Moving forward, BCH and IBM will jointly develop solutions for commercialization, initially pursuing applications in personalized medicine, heart health and critical care with the potential to leverage Watson Genomic Analytics to assist researchers and clinicians in the treatment of rare pediatric disease; apply Watson’s image analytics capabilities with the intent to help clinicians improve diagnoses for children facing heart health conditions; and apply streaming analytics to data from patients on ventilation systems, with the intent to help medical professionals predict patient decline before it occurs, IBM said.
Columbia University Medical Center’s departments of Pathology & Cell Biology and Systems Biology will collaborate with IBM to test using Watson to help oncologists in the Columbia Herbert Irving Comprehensive Cancer Center translate DNA insights into personalized treatment options for patients. Columbia is the sixteenth cancer center to test the use of Watson Genomic Analytics to bring precision medicine to patients.
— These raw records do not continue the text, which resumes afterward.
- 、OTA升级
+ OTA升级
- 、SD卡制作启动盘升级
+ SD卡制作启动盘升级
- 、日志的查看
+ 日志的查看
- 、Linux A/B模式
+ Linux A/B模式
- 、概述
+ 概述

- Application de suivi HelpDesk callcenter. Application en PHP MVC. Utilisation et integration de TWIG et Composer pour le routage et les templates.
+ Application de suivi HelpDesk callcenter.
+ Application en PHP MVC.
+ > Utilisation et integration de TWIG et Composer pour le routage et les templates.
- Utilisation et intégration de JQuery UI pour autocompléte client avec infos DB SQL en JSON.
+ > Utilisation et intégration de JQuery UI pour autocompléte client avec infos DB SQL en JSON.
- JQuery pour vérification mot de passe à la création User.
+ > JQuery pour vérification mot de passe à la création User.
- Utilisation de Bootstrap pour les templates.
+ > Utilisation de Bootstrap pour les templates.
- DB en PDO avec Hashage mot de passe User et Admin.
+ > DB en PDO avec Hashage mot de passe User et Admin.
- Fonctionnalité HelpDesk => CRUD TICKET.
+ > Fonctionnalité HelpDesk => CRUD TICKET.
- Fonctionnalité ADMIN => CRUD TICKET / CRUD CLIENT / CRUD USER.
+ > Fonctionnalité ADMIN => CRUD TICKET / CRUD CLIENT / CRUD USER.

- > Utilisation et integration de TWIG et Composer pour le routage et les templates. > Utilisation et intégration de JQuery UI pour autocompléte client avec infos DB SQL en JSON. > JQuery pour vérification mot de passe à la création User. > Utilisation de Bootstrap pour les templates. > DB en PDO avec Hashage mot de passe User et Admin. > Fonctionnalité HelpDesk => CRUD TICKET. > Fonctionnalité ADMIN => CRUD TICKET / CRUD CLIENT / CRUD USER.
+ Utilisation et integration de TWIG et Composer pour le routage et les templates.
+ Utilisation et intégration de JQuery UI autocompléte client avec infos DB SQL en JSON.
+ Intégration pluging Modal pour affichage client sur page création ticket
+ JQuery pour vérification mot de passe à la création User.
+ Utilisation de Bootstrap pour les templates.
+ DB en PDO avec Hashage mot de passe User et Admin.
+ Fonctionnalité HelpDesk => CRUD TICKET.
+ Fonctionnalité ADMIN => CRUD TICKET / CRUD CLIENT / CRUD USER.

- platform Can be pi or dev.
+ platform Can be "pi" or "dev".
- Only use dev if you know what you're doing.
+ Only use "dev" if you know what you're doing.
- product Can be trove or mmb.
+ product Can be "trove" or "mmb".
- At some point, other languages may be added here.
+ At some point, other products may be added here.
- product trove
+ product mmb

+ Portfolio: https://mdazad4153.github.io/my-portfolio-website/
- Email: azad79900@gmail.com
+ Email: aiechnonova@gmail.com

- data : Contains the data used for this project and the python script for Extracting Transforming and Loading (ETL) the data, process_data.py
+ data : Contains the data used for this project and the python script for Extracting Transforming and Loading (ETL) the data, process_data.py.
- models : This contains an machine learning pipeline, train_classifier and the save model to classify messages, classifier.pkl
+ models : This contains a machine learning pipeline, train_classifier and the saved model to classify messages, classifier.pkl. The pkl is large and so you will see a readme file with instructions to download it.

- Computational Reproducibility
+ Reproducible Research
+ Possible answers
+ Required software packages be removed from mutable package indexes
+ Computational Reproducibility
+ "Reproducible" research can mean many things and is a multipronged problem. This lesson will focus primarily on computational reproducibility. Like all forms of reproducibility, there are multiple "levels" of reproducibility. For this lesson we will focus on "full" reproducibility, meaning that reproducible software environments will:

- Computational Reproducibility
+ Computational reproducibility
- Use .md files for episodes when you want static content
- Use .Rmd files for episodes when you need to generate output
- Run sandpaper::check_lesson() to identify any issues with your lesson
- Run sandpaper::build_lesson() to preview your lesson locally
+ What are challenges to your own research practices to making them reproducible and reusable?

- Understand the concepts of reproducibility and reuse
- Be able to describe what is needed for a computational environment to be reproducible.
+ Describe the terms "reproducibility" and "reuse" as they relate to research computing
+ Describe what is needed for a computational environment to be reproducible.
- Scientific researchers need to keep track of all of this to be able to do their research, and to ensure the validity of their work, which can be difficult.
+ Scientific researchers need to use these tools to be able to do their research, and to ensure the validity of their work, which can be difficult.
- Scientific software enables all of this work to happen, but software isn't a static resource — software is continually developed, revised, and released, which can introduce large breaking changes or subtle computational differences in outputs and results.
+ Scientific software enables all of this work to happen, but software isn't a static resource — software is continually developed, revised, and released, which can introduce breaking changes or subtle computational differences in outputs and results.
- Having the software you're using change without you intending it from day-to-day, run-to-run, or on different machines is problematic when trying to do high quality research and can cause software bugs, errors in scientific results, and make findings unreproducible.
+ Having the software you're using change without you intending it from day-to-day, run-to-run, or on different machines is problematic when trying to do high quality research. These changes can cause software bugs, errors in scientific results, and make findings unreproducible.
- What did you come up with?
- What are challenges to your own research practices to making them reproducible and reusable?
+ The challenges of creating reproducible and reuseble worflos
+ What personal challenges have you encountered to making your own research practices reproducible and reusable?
In addition, Sage Bionetworks’ Open Biomedical Research Platform will be powered by the IBM Watson Health Cloud, as the IBM Watson Health Cloud is the platform of choice for Sage to aggregate, store, curate and analyze data collected via apps using ResearchKit. Sage currently has active ResearchKit projects in breast cancer and Parkinson’s disease.
“Successful biomedical research requires active participation and data sharing across a wide variety of stakeholders,” said Stephen H. Friend, MD, Ph.D., president, co-founder and director of Sage Bionetworks, in a statement. “The IBM Watson Health Cloud can help us break down barriers that hamper progress in research and accelerate discovery through open collaboration by providing broadly accessible storage with large capacity.”
And Teva Pharmaceuticals announced that IBM Watson Health Cloud will serve as Teva’s technology platform of choice to build solutions to help millions of individuals with complex and chronic conditions such as asthma, pain and neurodegenerative diseases. Teva expects to introduce its first e-health solution in 2016.
“The details provided by IBM partners and customers on their Watson-related efforts bolster IBM’s original decision to focus the platform on the health care and medical industries,” Pund-IT’s King said. “The fact is that Watson’s ability to simplify and ease access to massive volumes of complex information seems to be tailor-made for the health care sector. The list of projects the platform is currently being used for corroborates that point.”